Она достала маленькую малахитовую шкатулочку и, открыв, протянула Алисе. Там, на розовом бархате, лежали золотые серьги с изумрудными глазками и подвесками из рубина в форме крыльев.
— Мать перед эвакуацией подарила, «Крылья вестника» называются, они по женской линии в нашем роду передавались уж не знаю с каких времён. Когда девочки взрослели и к замужеству готовиться начинали, серьги как приданое от рода и преподносились.
Мне-то… ну, кто-то не дал счастья материнского, война ведь не только душу, а иной раз и тело калечит. Когда война началась, мы на проспекте Стачек жили, батька на заводе тракторном инженерил, а мамка дома была, болела — после родов с почками что-то случилось, да так и не оклемалась. Мне двенадцать годков стукнуло, здоровой девкой была, розовощёкой. Первый год-то надеялись, что вот-вот ворога обратно погонят, а как в кольцо Ленинград окружили, тут уж тяжко стало. Отец-то только один рабочий паёк имел, а мы, значит, на иждивенческие карточки хлеб получали. Мать совсем ослабла, да и лекарства какие-то были нужны, а где их взять? Вот зимой я и пошла к отцу на завод работать. Болванки железные из цеха в цех тягали в корытах деревянных, по снегу они скользят, как санки, а по полу на маленьких колёсиках катятся на одной бабьей силе…
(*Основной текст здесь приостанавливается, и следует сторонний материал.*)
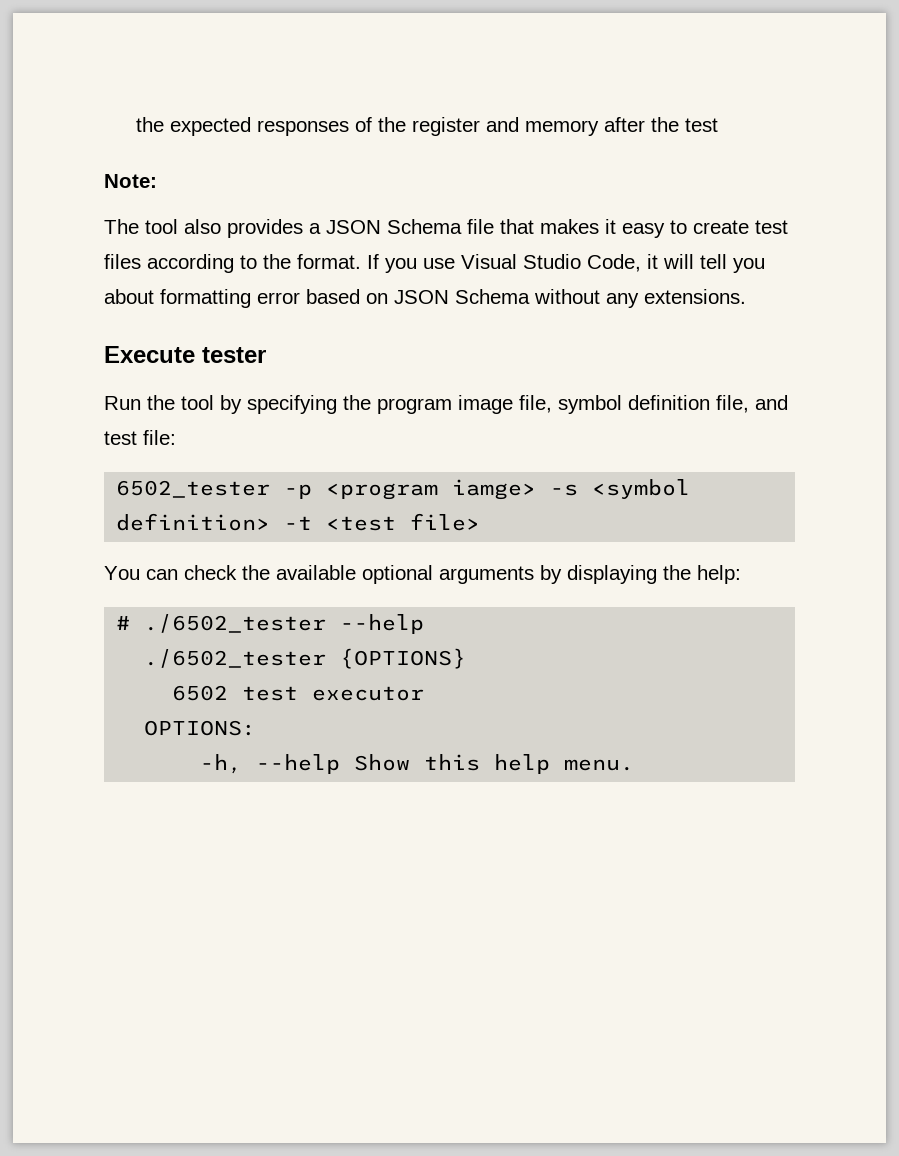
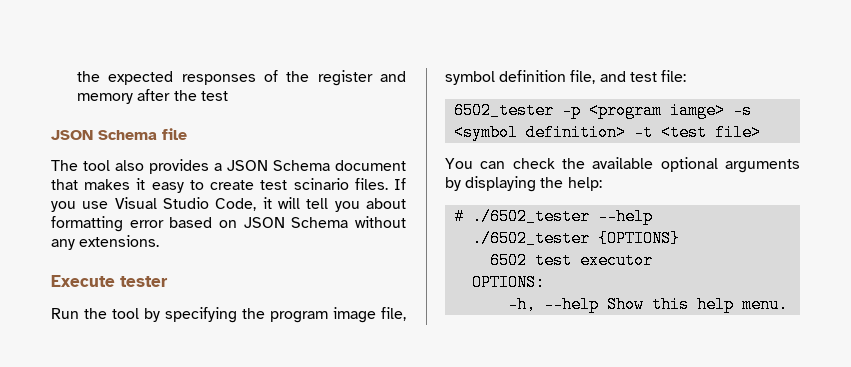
- Note:
+ JSON Schema file
- The tool also provides a JSON Schema file that makes it easy to create test files according to the format.
+ The tool also provides a JSON Schema document that makes it easy to create test scinario files.

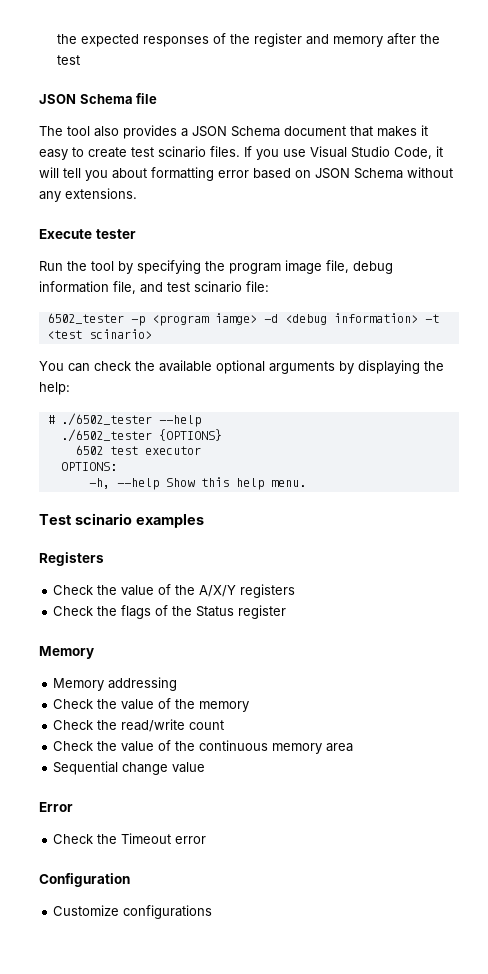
- Run the tool by specifying the program image file, symbol definition file, and test file:
+ Run the tool by specifying the program image file, debug information file, and test scinario file:
- 6502_tester -p <program iamge> -s <symbol definition> -t <test file>
+ 6502_tester -p <program iamge> -d <debug information> -t <test scinario>
+ Test scinario examples
+ Registers
+ Check the value of the A/X/Y registers
+ Check the flags of the Status register
+ Memory
+ Memory addressing
+ Check the value of the memory
+ Check the read/write count
+ Check the value of the continuous memory area
+ Sequential change value
+ Error
+ Check the Timeout error
+ Configuration
+ Customize configurations

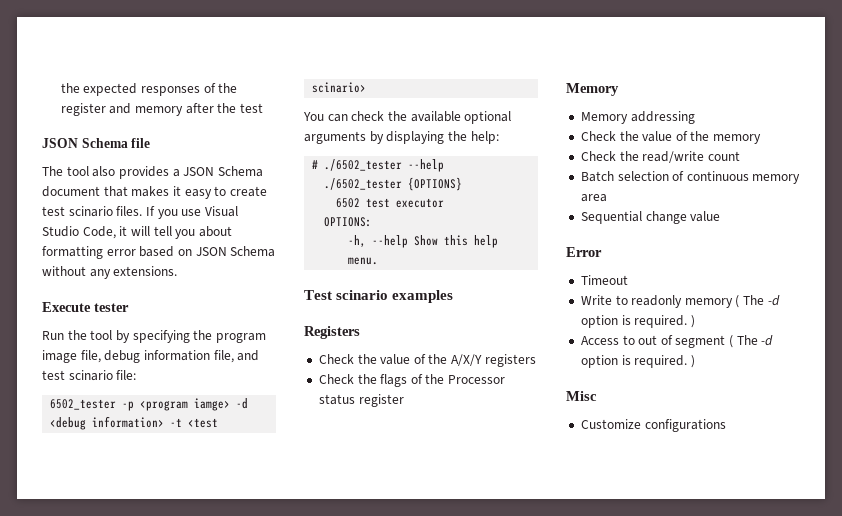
- Check the flags of the Status register
+ Check the flags of the Processor status register
- Check the value of the continuous memory area
+ Batch selection of continuous memory area
- Check the Timeout error
- Configuration
+ Timeout
+ Write to readonly memory ( The -d option is required. )
+ Access to out of segment ( The -d option is required. )
+ Misc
Обстрел застал меня посреди двора: и страшно, и санки не бросишь. За каждую партию расписывались, а за утрату под суд могли отдать. Вот под грохот и тащила к цеху корыто это проклятое, а потом громыхнуло рядом — и темнота, ничего не помню. Контузило и спину всю кирпичом битым и стёклами посекло. Вот стекляшка одна мелкая в меня и влетела. Врачей-то опытных на фронт забрали, а фельдшерица зелёнкой ссадины помазала, и всё. Тогда я и слегла, к февралю подняться уже не могла, а доктора на контузию всё списывали.